Version difference data:

________________________________________

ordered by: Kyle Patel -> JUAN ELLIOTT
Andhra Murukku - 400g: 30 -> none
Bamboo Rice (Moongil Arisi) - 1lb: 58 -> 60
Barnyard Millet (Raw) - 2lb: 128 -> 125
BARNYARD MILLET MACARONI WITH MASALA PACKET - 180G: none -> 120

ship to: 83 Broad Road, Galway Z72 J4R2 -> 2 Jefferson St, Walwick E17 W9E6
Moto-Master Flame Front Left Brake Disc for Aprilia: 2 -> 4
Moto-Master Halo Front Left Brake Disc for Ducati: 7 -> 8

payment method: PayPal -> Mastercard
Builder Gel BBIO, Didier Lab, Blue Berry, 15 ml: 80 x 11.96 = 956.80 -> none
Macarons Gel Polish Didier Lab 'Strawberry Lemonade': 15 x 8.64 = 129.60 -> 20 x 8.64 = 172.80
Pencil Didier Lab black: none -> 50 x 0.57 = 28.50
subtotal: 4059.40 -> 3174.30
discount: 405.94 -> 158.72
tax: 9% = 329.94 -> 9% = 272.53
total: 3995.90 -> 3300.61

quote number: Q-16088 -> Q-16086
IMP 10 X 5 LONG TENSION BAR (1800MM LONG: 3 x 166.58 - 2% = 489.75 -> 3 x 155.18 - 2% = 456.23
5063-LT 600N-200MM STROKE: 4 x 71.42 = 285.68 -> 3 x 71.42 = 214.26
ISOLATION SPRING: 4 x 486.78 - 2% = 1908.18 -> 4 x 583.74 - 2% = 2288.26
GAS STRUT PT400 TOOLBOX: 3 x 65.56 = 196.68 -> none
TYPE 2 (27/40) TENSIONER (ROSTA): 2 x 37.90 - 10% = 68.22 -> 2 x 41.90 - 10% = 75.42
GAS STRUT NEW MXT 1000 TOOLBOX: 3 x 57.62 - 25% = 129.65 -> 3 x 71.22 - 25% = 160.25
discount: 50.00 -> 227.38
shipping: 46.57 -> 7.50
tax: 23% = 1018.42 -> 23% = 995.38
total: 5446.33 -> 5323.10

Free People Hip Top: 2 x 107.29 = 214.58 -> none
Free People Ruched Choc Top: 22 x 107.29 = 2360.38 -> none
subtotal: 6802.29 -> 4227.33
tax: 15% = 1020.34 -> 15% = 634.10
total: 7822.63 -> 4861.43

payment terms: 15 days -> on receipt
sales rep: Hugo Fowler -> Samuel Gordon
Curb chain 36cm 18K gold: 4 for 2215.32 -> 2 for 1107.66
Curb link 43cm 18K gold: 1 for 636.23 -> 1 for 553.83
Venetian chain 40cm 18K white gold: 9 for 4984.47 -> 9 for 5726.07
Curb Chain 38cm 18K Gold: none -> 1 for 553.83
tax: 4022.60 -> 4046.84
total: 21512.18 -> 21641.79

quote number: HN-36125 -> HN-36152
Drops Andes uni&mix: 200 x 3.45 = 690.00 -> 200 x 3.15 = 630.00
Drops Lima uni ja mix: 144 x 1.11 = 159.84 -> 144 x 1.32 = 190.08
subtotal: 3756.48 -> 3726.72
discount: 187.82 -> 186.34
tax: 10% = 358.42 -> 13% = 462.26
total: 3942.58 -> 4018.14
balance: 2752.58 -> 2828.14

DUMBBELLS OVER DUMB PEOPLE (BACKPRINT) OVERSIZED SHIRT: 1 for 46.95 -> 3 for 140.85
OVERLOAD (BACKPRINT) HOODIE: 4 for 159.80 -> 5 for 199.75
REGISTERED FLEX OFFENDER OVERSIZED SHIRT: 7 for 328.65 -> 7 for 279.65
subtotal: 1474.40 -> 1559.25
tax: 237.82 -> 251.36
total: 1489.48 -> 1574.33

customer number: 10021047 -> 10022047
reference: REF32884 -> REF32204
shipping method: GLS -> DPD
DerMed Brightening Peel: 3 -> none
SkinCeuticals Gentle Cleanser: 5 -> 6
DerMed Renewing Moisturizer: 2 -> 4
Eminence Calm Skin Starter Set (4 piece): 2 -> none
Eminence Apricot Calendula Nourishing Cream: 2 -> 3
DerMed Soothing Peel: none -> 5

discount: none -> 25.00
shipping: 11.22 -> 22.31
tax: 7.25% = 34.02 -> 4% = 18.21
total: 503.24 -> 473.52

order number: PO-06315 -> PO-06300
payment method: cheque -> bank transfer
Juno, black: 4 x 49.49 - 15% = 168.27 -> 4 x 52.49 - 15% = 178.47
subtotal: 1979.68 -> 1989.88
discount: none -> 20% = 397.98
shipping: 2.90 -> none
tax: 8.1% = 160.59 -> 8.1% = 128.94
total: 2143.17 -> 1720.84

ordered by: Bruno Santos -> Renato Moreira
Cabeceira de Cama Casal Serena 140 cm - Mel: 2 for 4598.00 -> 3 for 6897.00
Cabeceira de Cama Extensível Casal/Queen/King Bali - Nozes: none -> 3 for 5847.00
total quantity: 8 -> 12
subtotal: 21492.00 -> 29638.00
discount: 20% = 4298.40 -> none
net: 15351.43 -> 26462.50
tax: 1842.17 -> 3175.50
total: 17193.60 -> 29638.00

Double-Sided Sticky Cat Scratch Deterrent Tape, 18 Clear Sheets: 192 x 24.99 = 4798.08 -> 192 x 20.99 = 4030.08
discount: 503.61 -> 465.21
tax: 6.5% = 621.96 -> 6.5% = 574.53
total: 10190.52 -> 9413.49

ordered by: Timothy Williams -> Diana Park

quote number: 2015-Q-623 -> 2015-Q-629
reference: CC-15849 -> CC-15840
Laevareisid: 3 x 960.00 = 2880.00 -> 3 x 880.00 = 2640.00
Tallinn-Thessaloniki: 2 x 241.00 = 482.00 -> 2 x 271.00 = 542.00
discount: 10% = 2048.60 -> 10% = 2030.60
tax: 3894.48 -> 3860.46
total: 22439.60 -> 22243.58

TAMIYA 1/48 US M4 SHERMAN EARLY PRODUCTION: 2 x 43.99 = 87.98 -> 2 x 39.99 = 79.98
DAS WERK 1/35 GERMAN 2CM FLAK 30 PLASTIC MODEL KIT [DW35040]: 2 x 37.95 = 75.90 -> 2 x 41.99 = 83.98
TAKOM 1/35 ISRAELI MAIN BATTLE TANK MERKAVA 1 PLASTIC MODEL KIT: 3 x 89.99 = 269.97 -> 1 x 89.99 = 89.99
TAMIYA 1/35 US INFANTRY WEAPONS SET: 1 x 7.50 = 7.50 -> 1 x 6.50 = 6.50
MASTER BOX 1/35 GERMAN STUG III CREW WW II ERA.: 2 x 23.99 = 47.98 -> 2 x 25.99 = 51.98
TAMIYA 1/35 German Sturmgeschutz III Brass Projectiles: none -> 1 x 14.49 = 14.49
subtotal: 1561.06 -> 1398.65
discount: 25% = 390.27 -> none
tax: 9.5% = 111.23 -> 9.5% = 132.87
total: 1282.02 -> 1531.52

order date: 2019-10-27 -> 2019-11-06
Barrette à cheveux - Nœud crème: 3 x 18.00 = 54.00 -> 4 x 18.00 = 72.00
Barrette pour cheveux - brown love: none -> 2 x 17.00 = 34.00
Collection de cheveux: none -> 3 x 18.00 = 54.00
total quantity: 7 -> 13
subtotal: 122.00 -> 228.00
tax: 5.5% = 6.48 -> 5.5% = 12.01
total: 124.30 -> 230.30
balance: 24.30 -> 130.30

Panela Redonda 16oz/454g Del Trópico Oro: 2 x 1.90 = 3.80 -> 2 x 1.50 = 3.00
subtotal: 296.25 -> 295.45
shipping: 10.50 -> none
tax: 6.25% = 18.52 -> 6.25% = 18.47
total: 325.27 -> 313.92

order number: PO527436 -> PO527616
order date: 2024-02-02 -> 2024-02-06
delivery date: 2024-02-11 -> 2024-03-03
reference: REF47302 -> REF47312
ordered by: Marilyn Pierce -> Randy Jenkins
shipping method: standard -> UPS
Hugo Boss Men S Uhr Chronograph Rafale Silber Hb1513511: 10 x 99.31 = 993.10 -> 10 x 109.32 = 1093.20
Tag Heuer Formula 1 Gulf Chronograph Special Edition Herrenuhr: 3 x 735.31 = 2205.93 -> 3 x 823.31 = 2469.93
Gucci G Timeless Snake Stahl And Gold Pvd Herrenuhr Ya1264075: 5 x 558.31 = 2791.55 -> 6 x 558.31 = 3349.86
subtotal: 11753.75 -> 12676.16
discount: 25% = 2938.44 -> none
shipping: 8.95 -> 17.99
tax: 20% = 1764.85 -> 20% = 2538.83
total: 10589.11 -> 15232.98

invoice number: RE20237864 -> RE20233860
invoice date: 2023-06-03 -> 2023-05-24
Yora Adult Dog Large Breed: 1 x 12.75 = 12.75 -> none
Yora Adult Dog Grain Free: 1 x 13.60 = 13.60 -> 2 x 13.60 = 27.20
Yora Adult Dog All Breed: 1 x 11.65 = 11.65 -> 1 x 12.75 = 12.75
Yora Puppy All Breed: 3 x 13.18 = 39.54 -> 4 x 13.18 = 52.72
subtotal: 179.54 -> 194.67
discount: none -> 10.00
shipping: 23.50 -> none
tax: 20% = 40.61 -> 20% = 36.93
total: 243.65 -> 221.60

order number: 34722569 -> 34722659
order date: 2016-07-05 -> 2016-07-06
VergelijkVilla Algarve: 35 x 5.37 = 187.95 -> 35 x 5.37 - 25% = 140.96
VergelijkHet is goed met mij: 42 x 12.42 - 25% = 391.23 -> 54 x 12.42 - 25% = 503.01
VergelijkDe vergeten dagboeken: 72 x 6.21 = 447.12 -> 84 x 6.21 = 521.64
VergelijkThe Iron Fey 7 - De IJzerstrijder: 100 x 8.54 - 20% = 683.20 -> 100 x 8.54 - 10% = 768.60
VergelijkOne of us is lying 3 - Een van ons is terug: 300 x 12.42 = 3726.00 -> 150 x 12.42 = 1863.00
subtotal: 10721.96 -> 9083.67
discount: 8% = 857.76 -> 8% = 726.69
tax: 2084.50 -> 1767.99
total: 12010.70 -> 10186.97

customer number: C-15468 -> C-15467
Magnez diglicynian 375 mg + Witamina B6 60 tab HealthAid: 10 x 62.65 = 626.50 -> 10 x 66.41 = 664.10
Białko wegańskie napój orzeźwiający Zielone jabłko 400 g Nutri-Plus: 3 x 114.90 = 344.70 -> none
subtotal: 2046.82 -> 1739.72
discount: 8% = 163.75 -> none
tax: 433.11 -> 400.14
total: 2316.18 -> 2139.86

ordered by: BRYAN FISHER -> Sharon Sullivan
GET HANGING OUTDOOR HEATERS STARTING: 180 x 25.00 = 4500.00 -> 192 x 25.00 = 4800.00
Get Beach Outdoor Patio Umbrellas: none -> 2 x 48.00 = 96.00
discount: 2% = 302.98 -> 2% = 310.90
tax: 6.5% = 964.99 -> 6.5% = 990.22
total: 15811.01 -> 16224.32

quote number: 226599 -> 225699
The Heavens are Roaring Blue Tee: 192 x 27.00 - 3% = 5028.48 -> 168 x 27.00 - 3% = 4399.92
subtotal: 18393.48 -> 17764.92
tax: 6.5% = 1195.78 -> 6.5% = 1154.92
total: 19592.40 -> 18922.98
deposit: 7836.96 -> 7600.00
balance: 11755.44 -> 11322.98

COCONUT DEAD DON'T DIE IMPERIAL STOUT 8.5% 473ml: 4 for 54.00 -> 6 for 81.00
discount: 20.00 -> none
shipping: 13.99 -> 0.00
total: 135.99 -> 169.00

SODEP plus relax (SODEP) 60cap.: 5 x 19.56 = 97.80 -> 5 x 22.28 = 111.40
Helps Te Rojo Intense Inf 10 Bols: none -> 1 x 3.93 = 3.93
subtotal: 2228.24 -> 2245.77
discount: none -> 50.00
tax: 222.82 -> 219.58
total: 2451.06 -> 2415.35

________________________________________

• _Task instructions_:
Begin with the line that contains "shipping: 13.99 -> 0.00" and set down each line exactly until the records above end, including the final line.

• _Result of the exercise_:
shipping: 13.99 -> 0.00
total: 135.99 -> 169.00

SODEP plus relax (SODEP) 60cap.: 5 x 19.56 = 97.80 -> 5 x 22.28 = 111.40
Helps Te Rojo Intense Inf 10 Bols: none -> 1 x 3.93 = 3.93
subtotal: 2228.24 -> 2245.77
discount: none -> 50.00
tax: 222.82 -> 219.58
total: 2451.06 -> 2415.35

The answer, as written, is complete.